También contó orgulloso como, antes de marchar a la batalla, todos juraban al unísono ¡Tumbes, Jaén y Maynas, ni de vainas! Y que era mentira que a los soldados les daban de comer pólvora antes de entrar en acción para dominar el miedo. Que muchos, especialmente los costeños, se orinaban de miedo antes de entrar a la batalla, pero los serranos, mas hechos al sufrimiento, una vez en medio de la metralla se olvidaban de todo y solo obedecían órdenes: ¡Adelante, al asalto, todos a matar monos, carajo! Y afirmaba, mostrando el pecho cubierto de arañazos, que las heridas recibidas no las sentías porque era algo así como  los toros bravos que no les duele por la furia y porque las recibes en caliente. Pero después cuando volvías al cuartel te dolían horrores porque tu furia homicida se había aplacado y te habías enfriado.

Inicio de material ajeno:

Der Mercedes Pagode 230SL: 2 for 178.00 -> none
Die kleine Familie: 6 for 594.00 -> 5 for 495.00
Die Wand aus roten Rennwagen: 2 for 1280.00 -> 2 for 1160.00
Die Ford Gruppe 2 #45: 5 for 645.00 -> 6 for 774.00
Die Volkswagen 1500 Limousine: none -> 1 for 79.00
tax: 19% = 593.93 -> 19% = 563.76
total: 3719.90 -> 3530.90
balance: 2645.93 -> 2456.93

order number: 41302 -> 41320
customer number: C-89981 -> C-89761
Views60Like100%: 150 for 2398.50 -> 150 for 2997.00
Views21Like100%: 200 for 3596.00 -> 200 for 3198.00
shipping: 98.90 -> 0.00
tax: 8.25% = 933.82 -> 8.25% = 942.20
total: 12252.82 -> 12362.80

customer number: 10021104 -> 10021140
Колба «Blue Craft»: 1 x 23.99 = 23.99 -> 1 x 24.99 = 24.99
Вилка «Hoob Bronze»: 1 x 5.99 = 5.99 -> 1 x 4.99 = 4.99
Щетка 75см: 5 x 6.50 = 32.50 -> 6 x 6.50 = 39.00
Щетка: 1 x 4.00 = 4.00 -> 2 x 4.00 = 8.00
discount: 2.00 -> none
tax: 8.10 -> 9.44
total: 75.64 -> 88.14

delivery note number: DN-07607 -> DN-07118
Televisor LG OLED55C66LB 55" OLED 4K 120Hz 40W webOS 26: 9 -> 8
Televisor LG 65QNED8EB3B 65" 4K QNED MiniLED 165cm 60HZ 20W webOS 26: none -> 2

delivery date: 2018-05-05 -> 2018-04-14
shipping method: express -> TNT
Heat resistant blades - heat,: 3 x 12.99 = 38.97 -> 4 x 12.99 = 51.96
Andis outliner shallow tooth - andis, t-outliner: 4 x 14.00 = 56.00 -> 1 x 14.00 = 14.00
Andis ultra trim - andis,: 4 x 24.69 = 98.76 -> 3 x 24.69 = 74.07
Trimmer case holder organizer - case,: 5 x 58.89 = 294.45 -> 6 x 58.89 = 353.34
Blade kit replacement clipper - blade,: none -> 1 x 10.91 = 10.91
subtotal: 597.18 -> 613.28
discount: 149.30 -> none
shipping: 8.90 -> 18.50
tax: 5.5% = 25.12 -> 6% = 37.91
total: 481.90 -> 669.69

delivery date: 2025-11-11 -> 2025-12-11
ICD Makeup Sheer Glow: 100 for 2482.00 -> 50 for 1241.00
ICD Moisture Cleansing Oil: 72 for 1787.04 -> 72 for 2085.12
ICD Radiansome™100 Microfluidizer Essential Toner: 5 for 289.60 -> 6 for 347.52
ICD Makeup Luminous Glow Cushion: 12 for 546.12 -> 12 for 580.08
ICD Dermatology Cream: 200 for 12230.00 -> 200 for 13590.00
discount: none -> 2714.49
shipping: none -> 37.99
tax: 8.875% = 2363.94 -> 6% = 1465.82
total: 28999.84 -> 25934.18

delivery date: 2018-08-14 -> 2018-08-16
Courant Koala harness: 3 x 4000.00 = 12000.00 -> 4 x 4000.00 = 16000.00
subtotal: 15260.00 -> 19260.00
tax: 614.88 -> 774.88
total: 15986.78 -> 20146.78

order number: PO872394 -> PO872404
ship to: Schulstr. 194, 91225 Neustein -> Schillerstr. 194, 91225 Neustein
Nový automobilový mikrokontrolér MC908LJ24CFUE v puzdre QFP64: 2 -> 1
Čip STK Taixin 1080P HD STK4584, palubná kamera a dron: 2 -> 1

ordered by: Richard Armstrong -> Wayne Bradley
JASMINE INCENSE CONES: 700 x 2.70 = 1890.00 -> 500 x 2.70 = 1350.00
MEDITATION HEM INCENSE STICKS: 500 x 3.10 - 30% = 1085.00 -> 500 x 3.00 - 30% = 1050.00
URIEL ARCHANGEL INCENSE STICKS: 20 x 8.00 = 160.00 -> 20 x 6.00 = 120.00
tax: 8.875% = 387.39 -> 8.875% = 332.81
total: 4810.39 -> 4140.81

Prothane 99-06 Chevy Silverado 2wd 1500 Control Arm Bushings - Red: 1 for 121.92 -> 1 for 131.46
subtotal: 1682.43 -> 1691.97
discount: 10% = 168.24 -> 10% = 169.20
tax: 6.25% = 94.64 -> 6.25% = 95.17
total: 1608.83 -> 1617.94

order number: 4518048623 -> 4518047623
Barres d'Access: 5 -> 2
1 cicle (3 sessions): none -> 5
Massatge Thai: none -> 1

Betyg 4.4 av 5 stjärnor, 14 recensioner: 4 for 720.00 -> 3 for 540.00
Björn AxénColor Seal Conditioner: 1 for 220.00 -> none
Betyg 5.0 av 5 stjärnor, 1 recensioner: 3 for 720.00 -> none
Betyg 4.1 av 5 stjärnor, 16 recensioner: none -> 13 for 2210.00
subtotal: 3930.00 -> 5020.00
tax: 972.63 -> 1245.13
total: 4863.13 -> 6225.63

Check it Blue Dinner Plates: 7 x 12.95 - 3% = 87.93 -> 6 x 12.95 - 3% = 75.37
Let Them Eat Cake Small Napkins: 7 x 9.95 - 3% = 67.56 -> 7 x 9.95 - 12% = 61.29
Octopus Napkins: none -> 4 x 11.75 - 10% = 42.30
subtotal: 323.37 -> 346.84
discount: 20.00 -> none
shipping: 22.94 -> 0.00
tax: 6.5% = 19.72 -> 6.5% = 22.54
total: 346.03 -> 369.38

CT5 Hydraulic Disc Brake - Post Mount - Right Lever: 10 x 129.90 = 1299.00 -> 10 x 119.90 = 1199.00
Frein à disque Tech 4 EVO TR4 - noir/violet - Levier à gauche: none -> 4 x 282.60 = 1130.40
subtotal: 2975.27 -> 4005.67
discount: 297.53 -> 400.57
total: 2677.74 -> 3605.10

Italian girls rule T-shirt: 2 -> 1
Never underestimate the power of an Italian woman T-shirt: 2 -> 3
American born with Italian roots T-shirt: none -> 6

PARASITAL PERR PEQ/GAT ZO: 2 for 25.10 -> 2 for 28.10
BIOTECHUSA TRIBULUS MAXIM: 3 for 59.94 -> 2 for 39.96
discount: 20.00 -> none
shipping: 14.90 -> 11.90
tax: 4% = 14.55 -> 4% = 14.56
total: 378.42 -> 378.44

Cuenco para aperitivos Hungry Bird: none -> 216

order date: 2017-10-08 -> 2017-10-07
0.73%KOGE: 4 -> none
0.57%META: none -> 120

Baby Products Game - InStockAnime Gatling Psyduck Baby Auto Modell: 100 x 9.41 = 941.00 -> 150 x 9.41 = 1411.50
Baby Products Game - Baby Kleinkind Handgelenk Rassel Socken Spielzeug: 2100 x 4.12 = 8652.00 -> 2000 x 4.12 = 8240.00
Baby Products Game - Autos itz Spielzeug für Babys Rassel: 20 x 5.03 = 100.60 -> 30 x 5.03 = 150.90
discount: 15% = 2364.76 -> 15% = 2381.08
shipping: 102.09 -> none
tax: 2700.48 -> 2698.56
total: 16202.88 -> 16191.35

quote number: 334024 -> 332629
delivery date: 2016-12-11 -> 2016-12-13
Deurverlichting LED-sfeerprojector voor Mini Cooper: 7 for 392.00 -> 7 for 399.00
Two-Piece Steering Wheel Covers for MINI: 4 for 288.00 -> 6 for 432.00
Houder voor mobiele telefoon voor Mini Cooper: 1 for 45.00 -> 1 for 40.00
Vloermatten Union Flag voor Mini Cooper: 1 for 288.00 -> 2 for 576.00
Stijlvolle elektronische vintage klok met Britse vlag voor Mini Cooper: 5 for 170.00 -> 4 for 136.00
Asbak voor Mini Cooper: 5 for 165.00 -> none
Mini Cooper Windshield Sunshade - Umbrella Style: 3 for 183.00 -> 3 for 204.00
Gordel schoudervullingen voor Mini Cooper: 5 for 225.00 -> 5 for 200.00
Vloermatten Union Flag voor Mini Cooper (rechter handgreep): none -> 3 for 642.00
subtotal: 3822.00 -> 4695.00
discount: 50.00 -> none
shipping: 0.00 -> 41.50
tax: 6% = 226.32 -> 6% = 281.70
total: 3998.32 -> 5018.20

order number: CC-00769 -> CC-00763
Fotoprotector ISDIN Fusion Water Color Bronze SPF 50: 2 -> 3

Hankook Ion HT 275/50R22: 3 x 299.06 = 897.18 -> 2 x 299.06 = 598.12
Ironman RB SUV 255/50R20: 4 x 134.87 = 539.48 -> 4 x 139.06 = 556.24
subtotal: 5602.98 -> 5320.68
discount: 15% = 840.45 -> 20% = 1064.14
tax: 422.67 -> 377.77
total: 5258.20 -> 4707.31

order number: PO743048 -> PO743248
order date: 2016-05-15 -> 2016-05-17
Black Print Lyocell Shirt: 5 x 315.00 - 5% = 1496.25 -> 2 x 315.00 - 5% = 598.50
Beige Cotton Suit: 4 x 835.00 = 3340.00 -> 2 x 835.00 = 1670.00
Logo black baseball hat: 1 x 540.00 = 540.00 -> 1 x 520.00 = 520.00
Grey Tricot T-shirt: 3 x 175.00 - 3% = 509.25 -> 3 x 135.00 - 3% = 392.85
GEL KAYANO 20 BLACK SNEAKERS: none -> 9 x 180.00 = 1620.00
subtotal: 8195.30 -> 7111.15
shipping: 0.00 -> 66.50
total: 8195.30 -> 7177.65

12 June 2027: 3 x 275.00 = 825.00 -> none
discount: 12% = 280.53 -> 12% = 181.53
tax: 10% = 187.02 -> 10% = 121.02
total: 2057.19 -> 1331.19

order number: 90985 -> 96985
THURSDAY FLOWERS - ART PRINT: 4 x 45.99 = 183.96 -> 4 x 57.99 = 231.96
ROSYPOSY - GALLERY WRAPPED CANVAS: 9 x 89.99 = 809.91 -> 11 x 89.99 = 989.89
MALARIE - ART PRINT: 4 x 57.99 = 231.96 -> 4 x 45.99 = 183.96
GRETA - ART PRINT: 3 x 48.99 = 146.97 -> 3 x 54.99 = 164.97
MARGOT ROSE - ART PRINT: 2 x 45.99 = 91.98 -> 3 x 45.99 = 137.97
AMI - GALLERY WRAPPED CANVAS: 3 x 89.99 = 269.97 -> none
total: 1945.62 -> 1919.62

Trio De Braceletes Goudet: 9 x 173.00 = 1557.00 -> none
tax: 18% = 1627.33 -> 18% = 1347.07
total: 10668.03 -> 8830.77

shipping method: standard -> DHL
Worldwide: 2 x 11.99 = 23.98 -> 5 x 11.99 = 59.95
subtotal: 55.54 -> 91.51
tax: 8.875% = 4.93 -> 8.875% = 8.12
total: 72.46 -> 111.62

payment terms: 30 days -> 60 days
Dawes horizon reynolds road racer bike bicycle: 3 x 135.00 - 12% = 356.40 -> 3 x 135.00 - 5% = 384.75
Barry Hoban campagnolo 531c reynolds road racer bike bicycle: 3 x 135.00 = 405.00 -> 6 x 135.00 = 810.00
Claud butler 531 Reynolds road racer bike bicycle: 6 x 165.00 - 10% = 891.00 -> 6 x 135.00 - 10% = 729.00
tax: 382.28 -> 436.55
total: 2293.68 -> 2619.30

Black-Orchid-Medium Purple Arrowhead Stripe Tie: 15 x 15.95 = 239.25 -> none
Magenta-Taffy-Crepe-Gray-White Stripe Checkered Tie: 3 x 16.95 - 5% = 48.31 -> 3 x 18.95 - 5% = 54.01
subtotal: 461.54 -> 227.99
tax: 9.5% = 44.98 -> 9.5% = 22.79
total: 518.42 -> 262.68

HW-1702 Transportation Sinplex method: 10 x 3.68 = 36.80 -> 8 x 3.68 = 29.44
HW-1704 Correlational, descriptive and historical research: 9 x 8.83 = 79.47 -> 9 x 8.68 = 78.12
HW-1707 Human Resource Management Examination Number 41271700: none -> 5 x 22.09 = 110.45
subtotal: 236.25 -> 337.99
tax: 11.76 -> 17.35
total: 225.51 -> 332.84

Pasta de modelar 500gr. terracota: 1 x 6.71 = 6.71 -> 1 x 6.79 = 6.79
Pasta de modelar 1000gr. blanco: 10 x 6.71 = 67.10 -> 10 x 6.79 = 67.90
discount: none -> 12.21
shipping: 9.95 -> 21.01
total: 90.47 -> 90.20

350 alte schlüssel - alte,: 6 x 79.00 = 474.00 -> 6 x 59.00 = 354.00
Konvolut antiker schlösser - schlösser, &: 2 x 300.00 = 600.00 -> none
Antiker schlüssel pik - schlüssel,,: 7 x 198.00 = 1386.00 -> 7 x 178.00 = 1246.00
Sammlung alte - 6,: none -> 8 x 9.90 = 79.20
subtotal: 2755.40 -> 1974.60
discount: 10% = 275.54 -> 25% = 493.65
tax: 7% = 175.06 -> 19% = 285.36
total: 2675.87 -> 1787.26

Cuando al término del conflicto los licenciaron victoriosos, el gobierno prometió que les darían una pensión de veteranos de guerra hasta el final de sus días y los hicieron inscribirse, con huella digital y todo, para que cobraran en sus pueblos de origen. Rómulo volvió a sus quehaceres en el molino de granos de su padre, esperando días, meses, años, la pensión prometida que nunca llegó, tenía vagas noticias que el dinero ya había sido girado pero se entrampaba en alguna oficina como la chamiza en los remolinos de los ríos y tendría que viajar, junto con otros veteranos para reclamar en Lima. Y entonces se acordó que aún no había descifrado el enigma que lo tenía intrigado ¿En dónde termina la sierra y empieza la costa?

***
 Ah, no, carajo, esta vez no le iba a suceder lo de la otra vez en que regresó a su pueblo, eso de dormirse hecho un talegón,  mecido por los baches de la carretera y arrullado por el sordo ronronear de la góndola. Esta vez lo descubriría para saber si era cierto lo que creía: que el indicio más visible era el verdor de las pencas que crecían a los costados de las carreteras. Las de la sierra eran gruesas y azules, llenas de espinas oscuras y estuvo comprobando, mientras descendían por el cañón del Jequetepeque, que su color iba cambiando, tornándose amarillento y escuálido hasta en los magueyes, pero cayó la noche y todo se hizo tinieblas impidiéndole ver el límite ansiado para saber en dónde empieza a calcinarse la tierra para formar los desiertos pardos y muertos por el que aceza la carretera como una serpiente negra que se arrastra a duras penas en el arenal.


El hecho de que llegara la noche ineluctable negándole el privilegio de descubrirlo le dio el aviso fatal de que viajaba vanamente en pos de la pensión prometida, que los ofrecimientos de los gobernantes en el Perú no se cumplen porque existen remolinos burocráticos en los que se enredan las asignaciones para el progreso de los pueblos junto con las pensiones de los veteranos de guerra, sin importar si fueron victoriosos o derrotados. Al final todos terminan perdiendo. Convencido de sus temores se bajó en la primera ciudad en donde se enteró que el viejo conflicto por el cual había peleado había recrudecido lo obligó a emprender el regreso a su pueblo con una dolorosa convicción: ¡Tumbes, Jaén, Maynas, y las pensiones de los veteranos, NI DE VAINAS!